#### SUPPLIED DATA ####

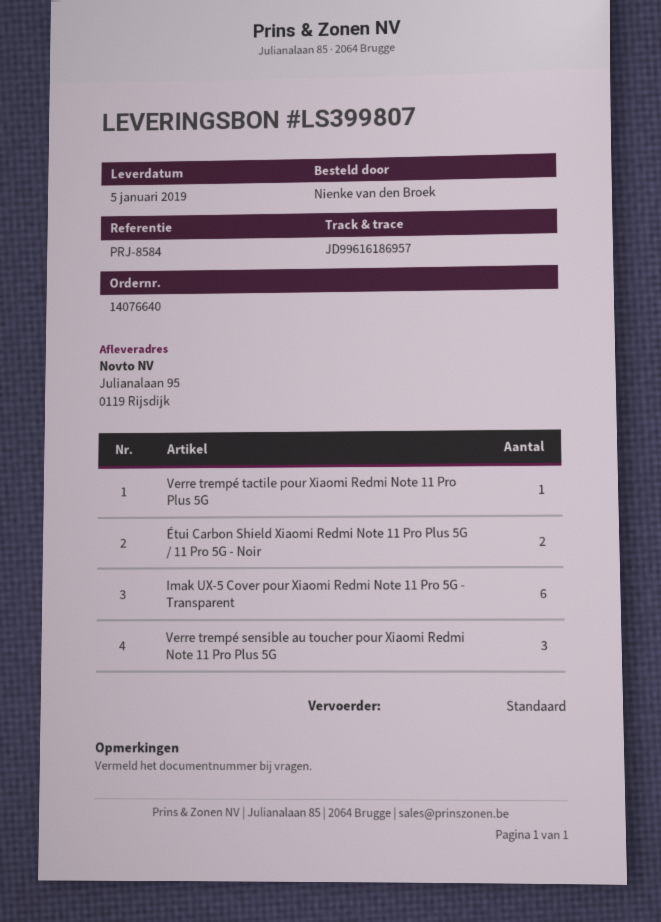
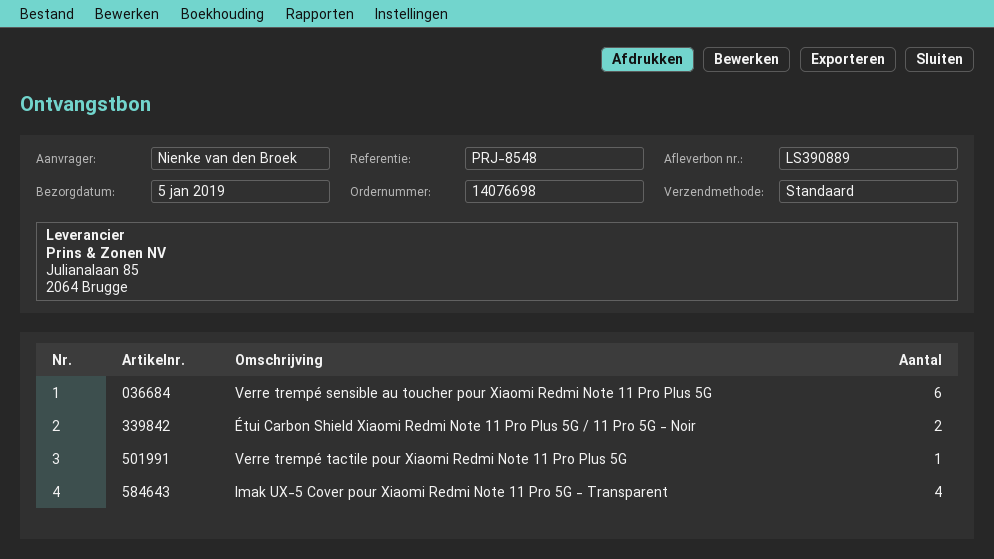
order number: 14076640 -> 14076698
delivery note number: LS399807 -> LS390889
reference: PRJ-8584 -> PRJ-8548
Imak UX-5 Cover pour Xiaomi Redmi Note 11 Pro 5G - Transparent: 6 -> 4
Verre trempé sensible au toucher pour Xiaomi Redmi Note 11 Pro Plus 5G: 3 -> 6

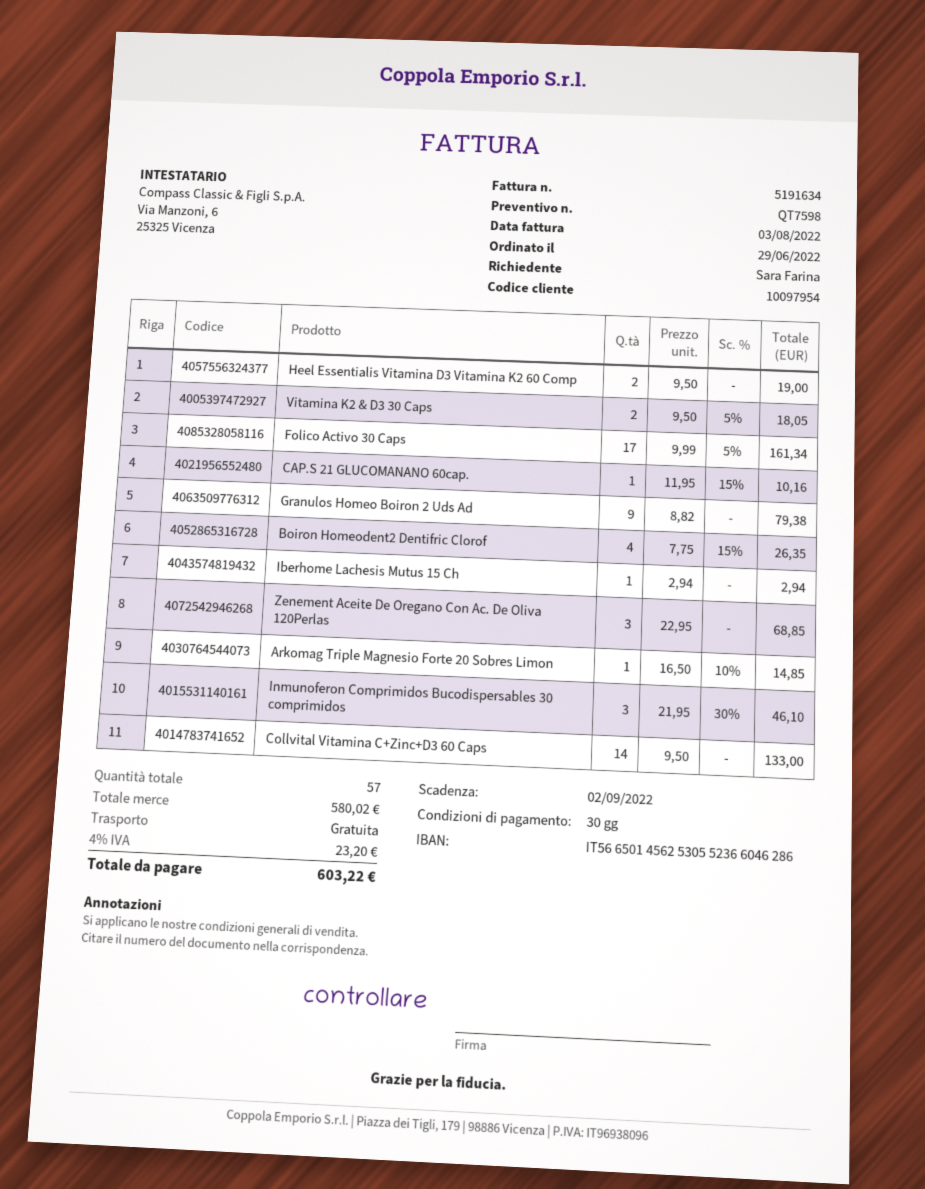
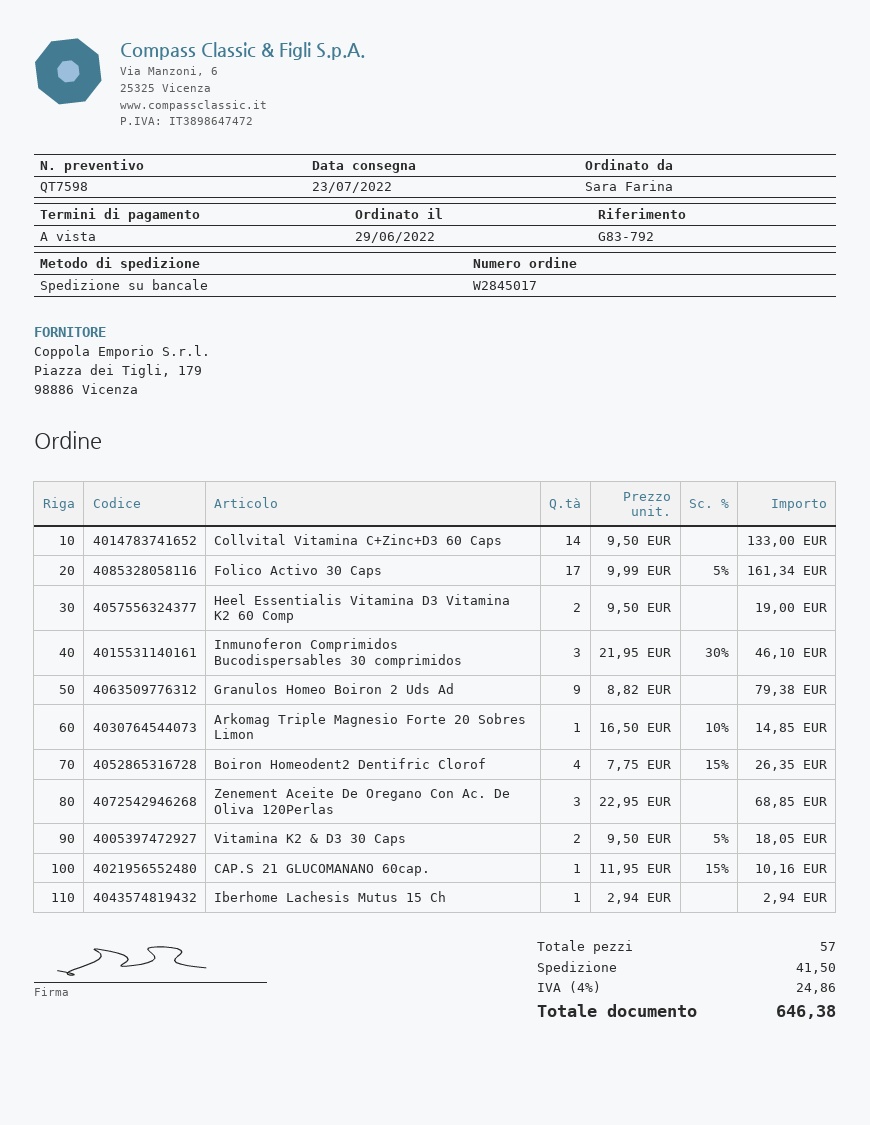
payment terms: 30 days -> on receipt
shipping: 0.00 -> 41.50
tax: 4% = 23.20 -> 4% = 24.86
total: 603.22 -> 646.38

####

TASK REQUIREMENTS:
When you copy the records above, keep every word exact but leave out the pictures.

COMPLETED EXERCISE:
order number: 14076640 -> 14076698
delivery note number: LS399807 -> LS390889
reference: PRJ-8584 -> PRJ-8548
Imak UX-5 Cover pour Xiaomi Redmi Note 11 Pro 5G - Transparent: 6 -> 4
Verre trempé sensible au toucher pour Xiaomi Redmi Note 11 Pro Plus 5G: 3 -> 6

payment terms: 30 days -> on receipt
shipping: 0.00 -> 41.50
tax: 4% = 23.20 -> 4% = 24.86
total: 603.22 -> 646.38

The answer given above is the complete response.